Robles mandó la notificación correspondiente ese mismo día.

Después le entregó una copia con sello, folio y fecha, y le dijo que no volviera a firmar nada sin llamarlo.

Elena guardó esa copia en una carpeta azul dentro del mueble donde antes guardaba manteles de fiesta.

Durante unos días, creyó que eso bastaría.

No bastó.

Mateo dejó de llamarla.

Paola le prohibió acercarse a menos de 10 metros de Sofía, aunque no existía ningún documento que dijera eso.

Solo existía su amenaza.

“Si quiere ver a la niña, coopere”, le escribió una vez.

Elena borró el mensaje después de leerlo, no por miedo a que alguien lo viera, sino porque le dolía verlo ella.

La tarde en que todo estalló, el cielo estaba nublado.

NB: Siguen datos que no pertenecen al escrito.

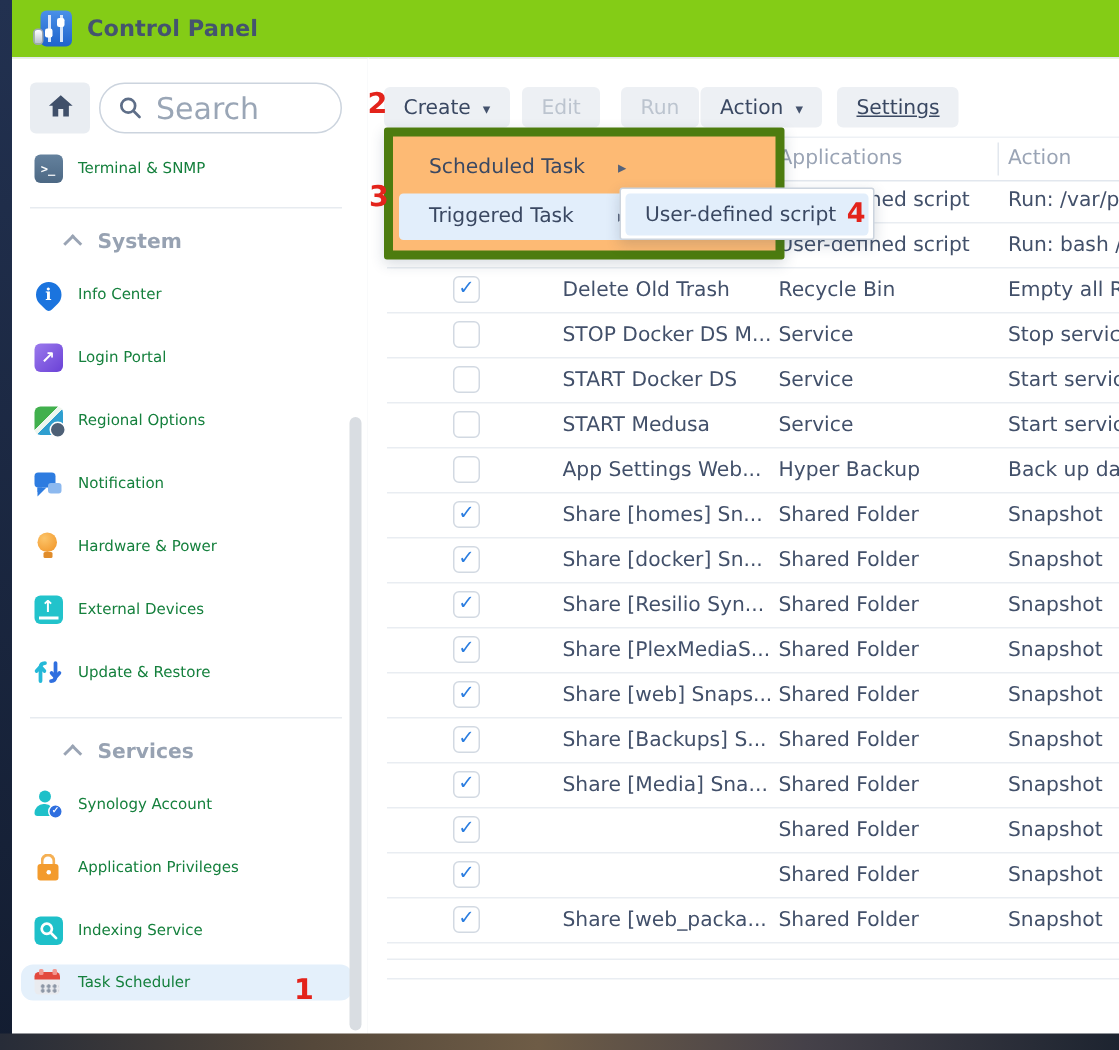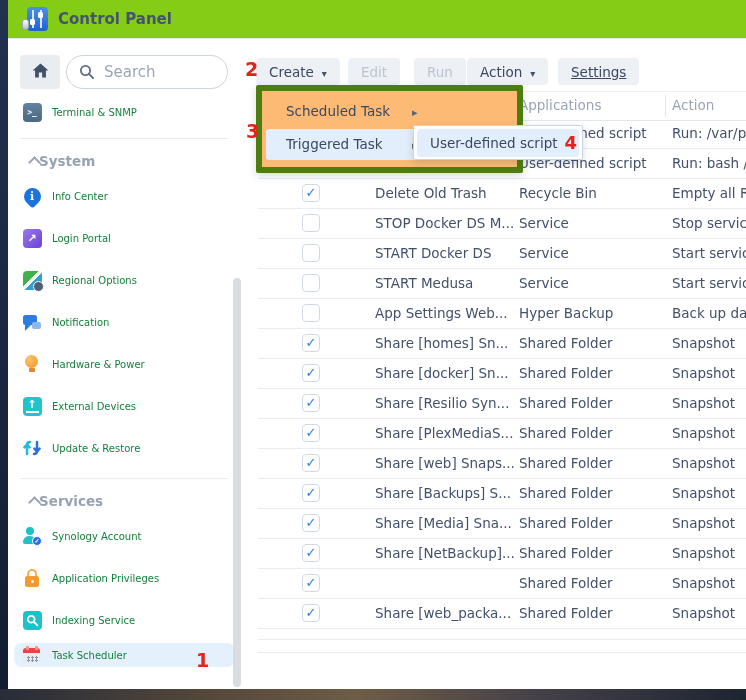"Search" .search .ph { font-size: 15px -> 20px }
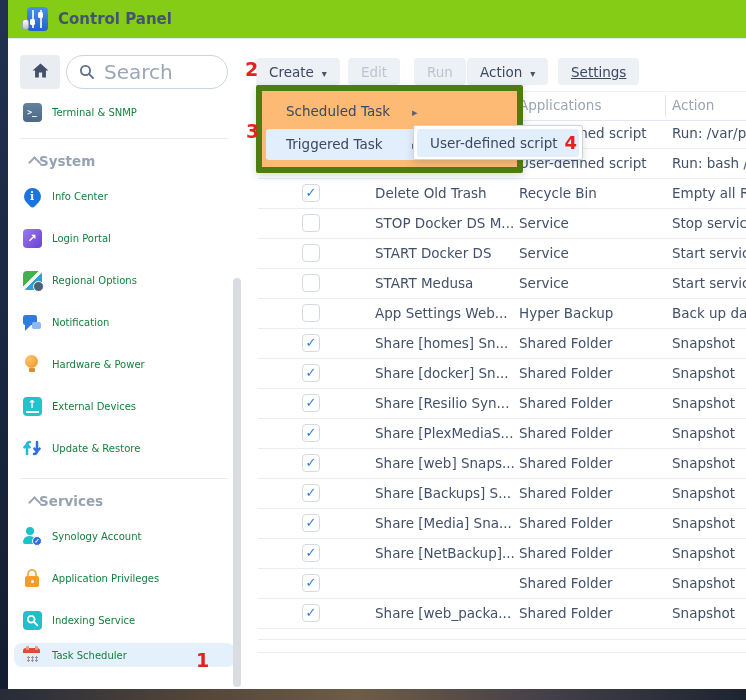"System" .sb-head { gap: none -> 12px; padding-left: 22px -> 36px }
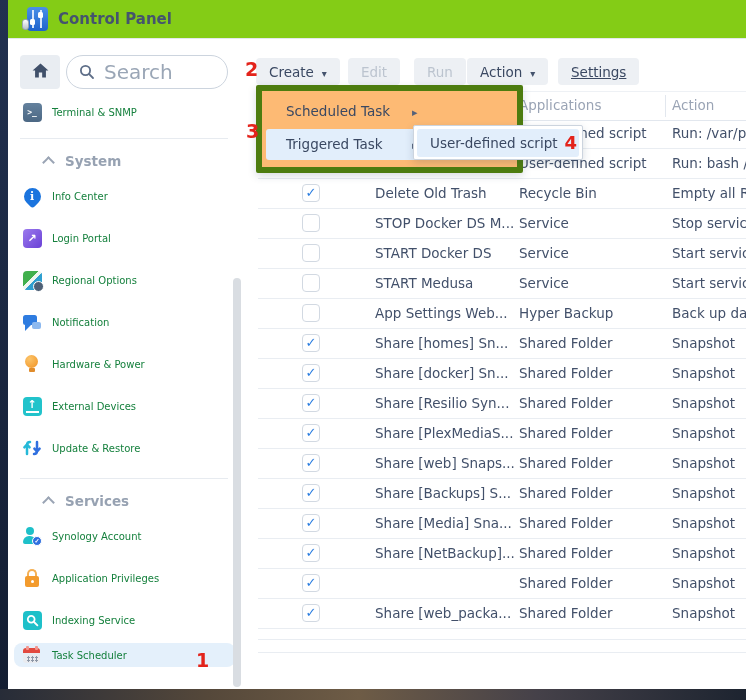"Share [NetBackup]..." span.cell { html: <span>Share [NetBackup]...</span> -> none }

Elena había preparado café porque el silencio de la casa se le hacía demasiado grande.

A las 5:17, el reloj de pared marcó la hora mientras la puerta principal se abrió de golpe.

Mateo entró sin tocar.

Todavía tenía una llave vieja.

Paola caminaba detrás de él con Sofía en brazos, envuelta en una cobija rosa tejida por la propia Elena antes de que la niña naciera.

La bebé abrió los ojos al verla y estiró sus manitas.

Elena dio un paso hacia ella por puro instinto.

Paola retrocedió.

Ese gesto fue más claro que cualquier insulto.

—Mamá, tenemos que arreglar este problema hoy mismo —dijo Mateo.

Elena miró su cara y sintió que algo no estaba bien.

No era solo enojo.

Era desesperación.

Era cansancio mal usado.

Era la mirada de alguien que no venía a pedir perdón, sino a exigir que la víctima facilitara el robo.

—Ya no hay nada que arreglar de esta manera, hijo —respondió Elena—. Abusaste de mi confianza y la perdiste.

Paola soltó una risa seca.

—Ay, doña Elena, por favor no se haga la víctima ahora. Usted sabe perfectamente que todo esto lo hacemos por el futuro de Sofía.

Sacó 3 hojas de la pañalera y las arrojó sobre la mesa.